Hmm, you're right. There IS a mechanism build in which cuts off these hierarchies (used in the removedentitiestracker). I could check if this is usable here too. The main thing is that the queues contain all the entities which might be saveable. So not only the dirty entities but also the ones which have FK syncs pending (non-dirty entity which refers to new entity. If new entity is saved, the FK in the non-dirty entity gets set and the non-dirty entity is dirty as well, so is also considered a saveable target).

I see your reasoning behind a non-dirty entity still being considered a saveable target due to a pending FK sync. Definitely makes sense when the UnitOfWork is not remoted.

But doesn't remoting change this scenario? ie If the client sends the server a UnitOfWork2 and it is committed there then for our uses at least, we would never send that UnitOfWork2 back to the client so the syncing (and implicitly the transmission) entity is irrelevant.

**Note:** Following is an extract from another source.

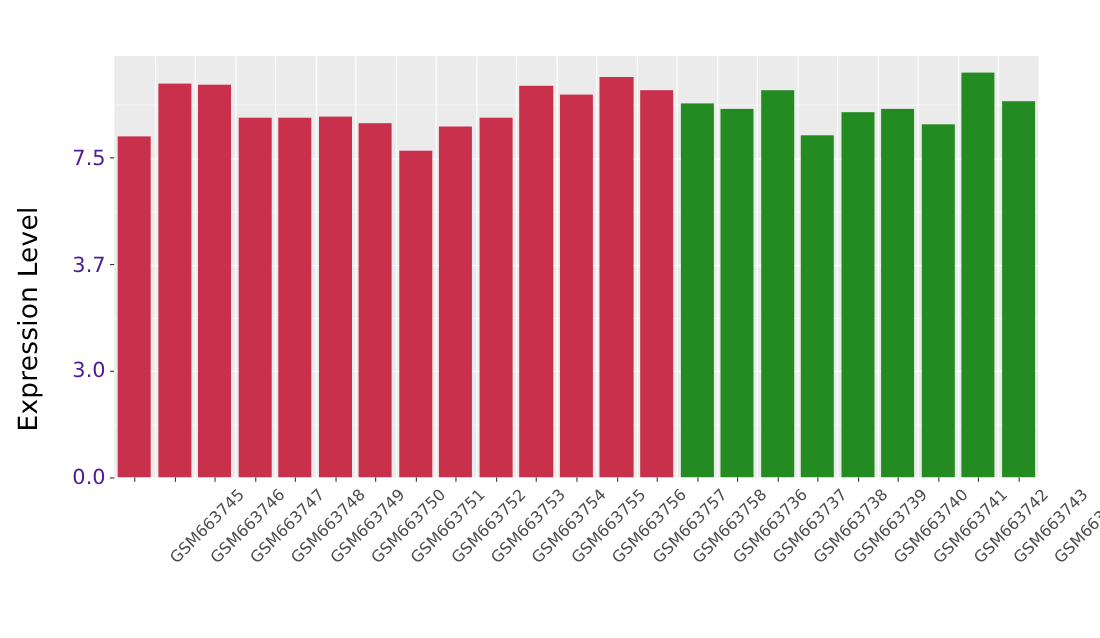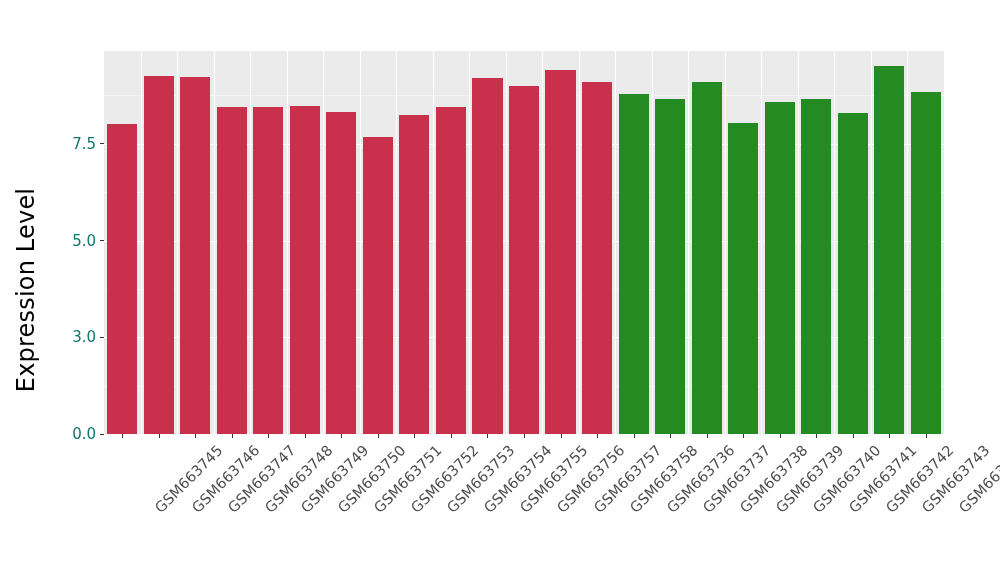"7.5" .y-tick .y-tick-label { color: #0f766e -> #4c1d95; font-size: 15px -> 19px }
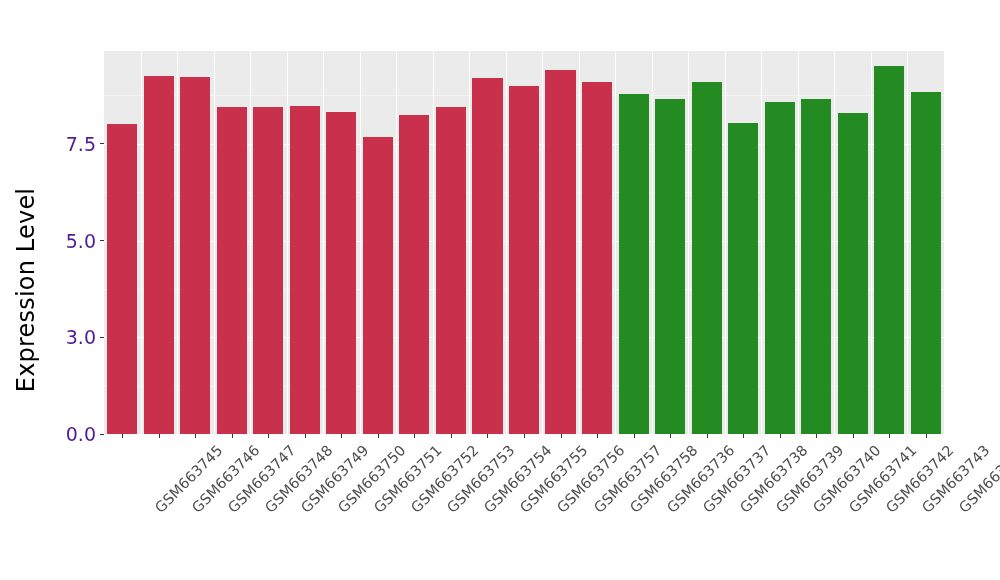"5.0" span.y-tick-label { text: 5.0 -> 3.7 }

No, that's not the scenario I'm talking about.

Say you have an entity X which is previously associated (via an FK) to an instance of Y, namely Y1. Now, you change X to be associated with another instance of Y, Y2. Y2 is new. When Y2 is saved, the FK of X to Y2 will get the new PK value (e.g. an identity field) of Y2. This will make X dirty and it has to be saved as well (otherwise you'll lose the FK reference to Y2 in X!).

If X isn't sent to the server, you'll only get Y2 saved, but never get the new FK value for X saved. This isn't something to optimize away, so these entities have to be send over.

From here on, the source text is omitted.